**Exercise materials:**
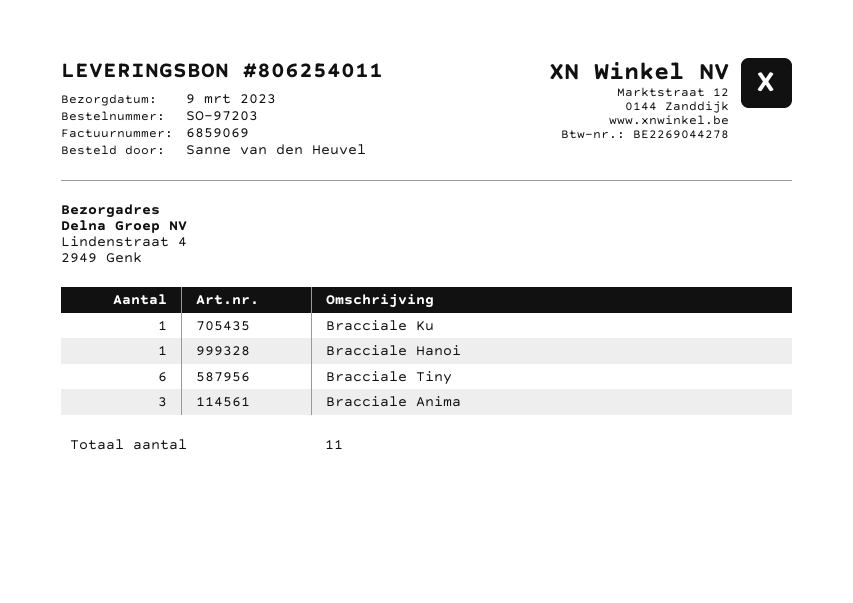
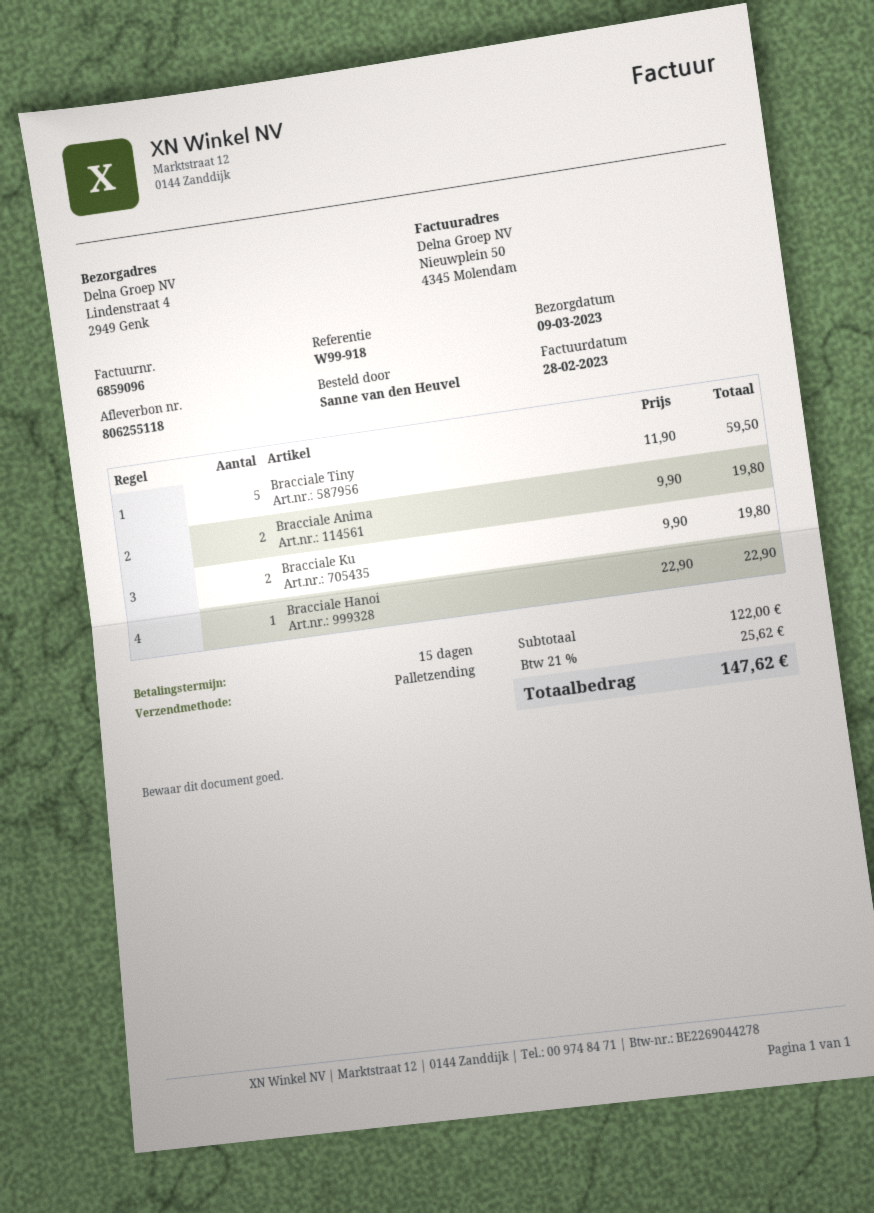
delivery note number: 806254011 -> 806255118
invoice number: 6859069 -> 6859096
Bracciale Ku: 1 -> 2
Bracciale Tiny: 6 -> 5
Bracciale Anima: 3 -> 2

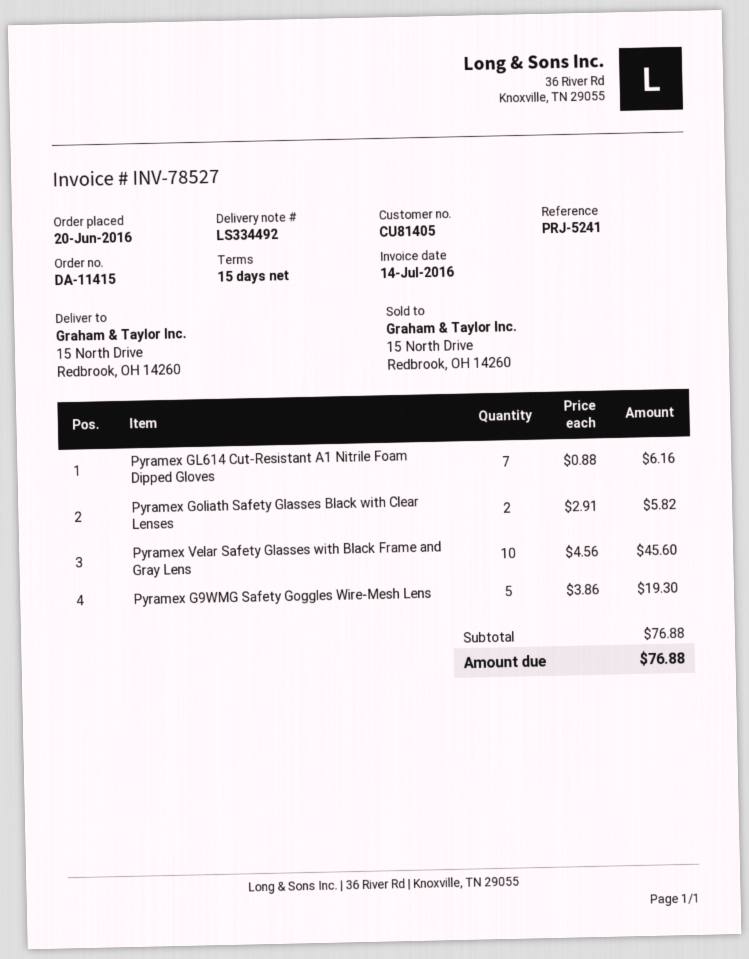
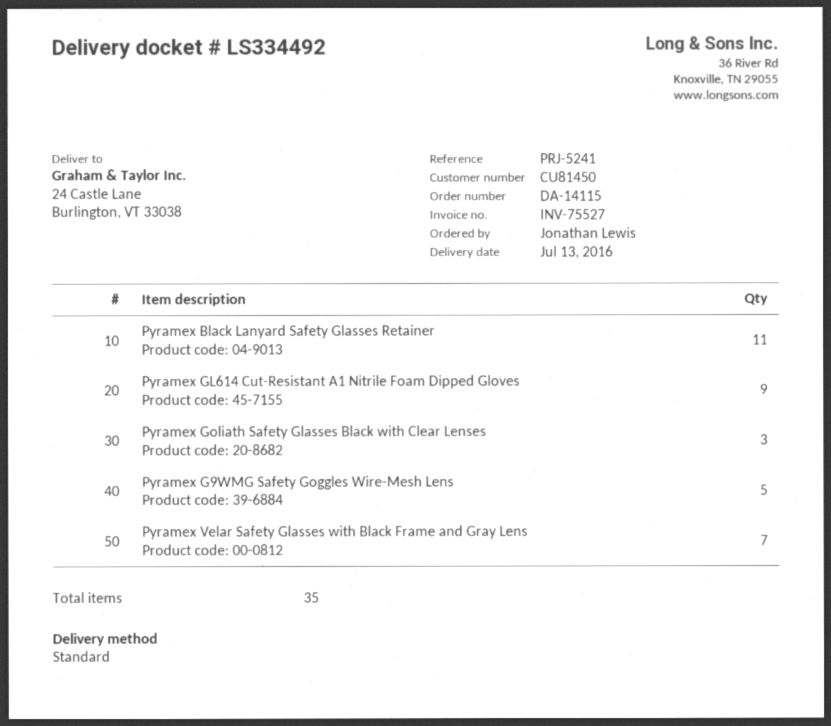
order number: DA-11415 -> DA-14115
invoice number: INV-78527 -> INV-75527
customer number: CU81405 -> CU81450
ship to: 15 North Drive, Redbrook, OH 14260 -> 24 Castle Lane, Burlington, VT 33038
Pyramex GL614 Cut-Resistant A1 Nitrile Foam Dipped Gloves: 7 -> 9
Pyramex Goliath Safety Glasses Black with Clear Lenses: 2 -> 3
Pyramex Velar Safety Glasses with Black Frame and Gray Lens: 10 -> 7
Pyramex Black Lanyard Safety Glasses Retainer: none -> 11

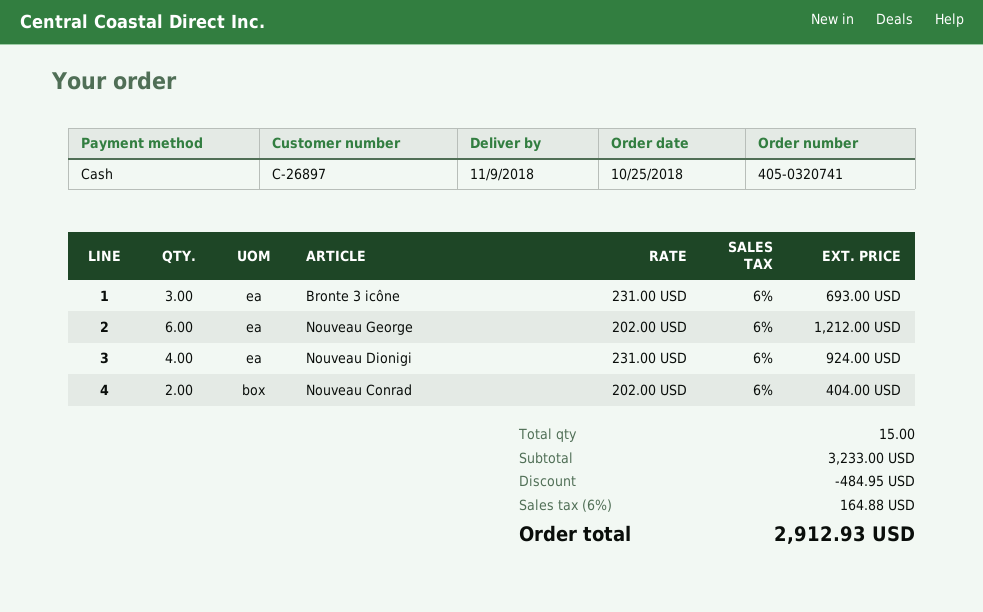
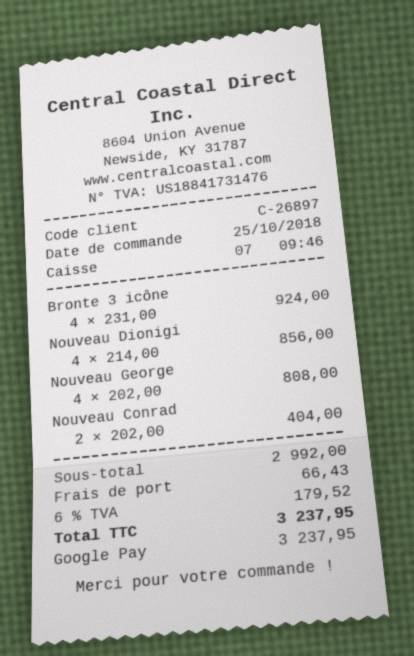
payment method: cash -> Google Pay
Bronte 3 icône: 3 x 231.00 = 693.00 -> 4 x 231.00 = 924.00
Nouveau George: 6 x 202.00 = 1212.00 -> 4 x 202.00 = 808.00
Nouveau Dionigi: 4 x 231.00 = 924.00 -> 4 x 214.00 = 856.00
subtotal: 3233.00 -> 2992.00
discount: 484.95 -> none
shipping: none -> 66.43
tax: 6% = 164.88 -> 6% = 179.52
total: 2912.93 -> 3237.95

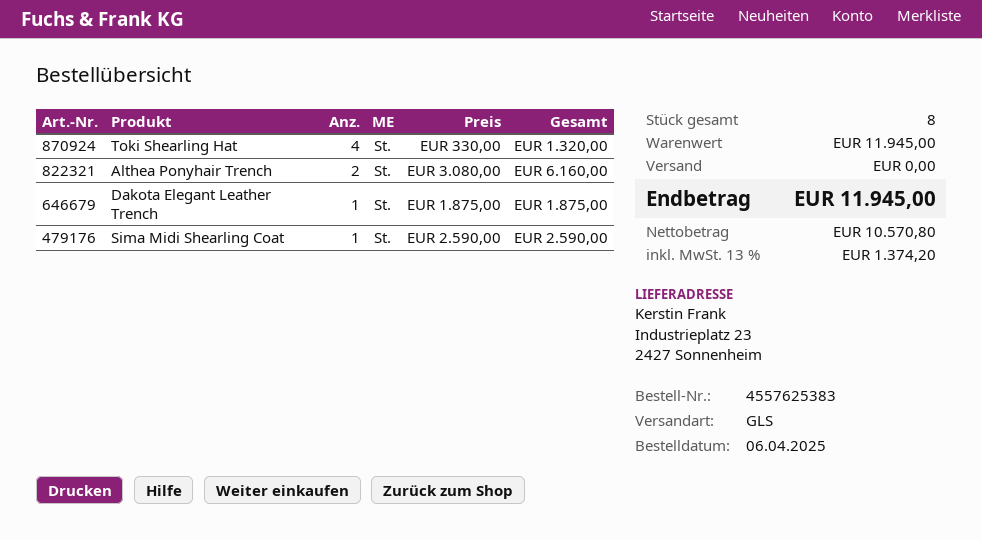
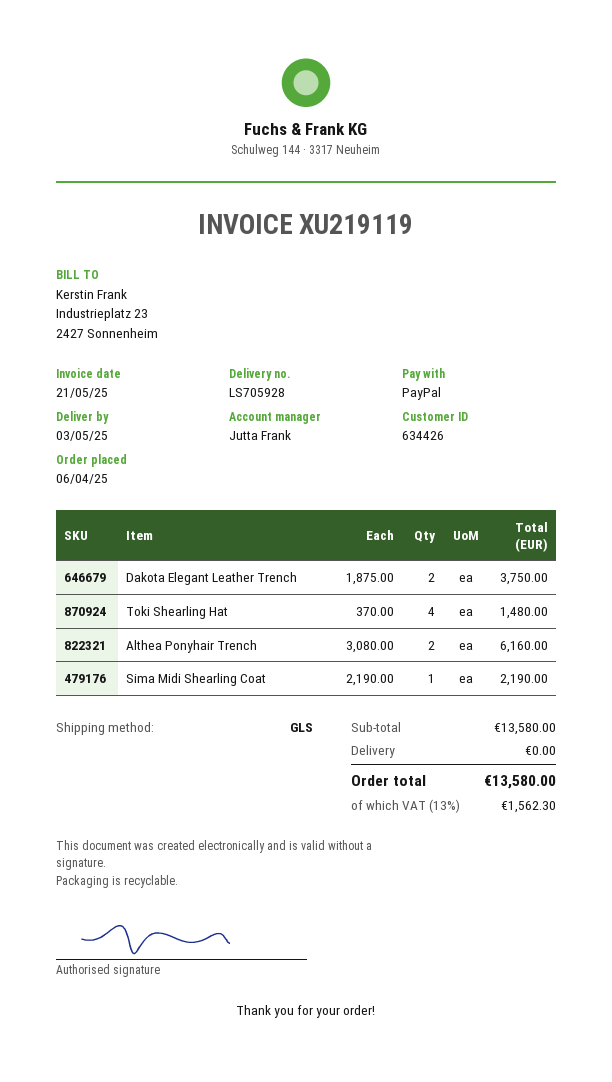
Toki Shearling Hat: 4 x 330.00 = 1320.00 -> 4 x 370.00 = 1480.00
Dakota Elegant Leather Trench: 1 x 1875.00 = 1875.00 -> 2 x 1875.00 = 3750.00
Sima Midi Shearling Coat: 1 x 2590.00 = 2590.00 -> 1 x 2190.00 = 2190.00
subtotal: 11945.00 -> 13580.00
tax: 13% = 1374.20 -> 13% = 1562.30
total: 11945.00 -> 13580.00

**Exercise instructions:** Give back every entry in full, exactly as written, with no picture included.

**Solution to this task:**
delivery note number: 806254011 -> 806255118
invoice number: 6859069 -> 6859096
Bracciale Ku: 1 -> 2
Bracciale Tiny: 6 -> 5
Bracciale Anima: 3 -> 2

order number: DA-11415 -> DA-14115
invoice number: INV-78527 -> INV-75527
customer number: CU81405 -> CU81450
ship to: 15 North Drive, Redbrook, OH 14260 -> 24 Castle Lane, Burlington, VT 33038
Pyramex GL614 Cut-Resistant A1 Nitrile Foam Dipped Gloves: 7 -> 9
Pyramex Goliath Safety Glasses Black with Clear Lenses: 2 -> 3
Pyramex Velar Safety Glasses with Black Frame and Gray Lens: 10 -> 7
Pyramex Black Lanyard Safety Glasses Retainer: none -> 11

payment method: cash -> Google Pay
Bronte 3 icône: 3 x 231.00 = 693.00 -> 4 x 231.00 = 924.00
Nouveau George: 6 x 202.00 = 1212.00 -> 4 x 202.00 = 808.00
Nouveau Dionigi: 4 x 231.00 = 924.00 -> 4 x 214.00 = 856.00
subtotal: 3233.00 -> 2992.00
discount: 484.95 -> none
shipping: none -> 66.43
tax: 6% = 164.88 -> 6% = 179.52
total: 2912.93 -> 3237.95

Toki Shearling Hat: 4 x 330.00 = 1320.00 -> 4 x 370.00 = 1480.00
Dakota Elegant Leather Trench: 1 x 1875.00 = 1875.00 -> 2 x 1875.00 = 3750.00
Sima Midi Shearling Coat: 1 x 2590.00 = 2590.00 -> 1 x 2190.00 = 2190.00
subtotal: 11945.00 -> 13580.00
tax: 13% = 1374.20 -> 13% = 1562.30
total: 11945.00 -> 13580.00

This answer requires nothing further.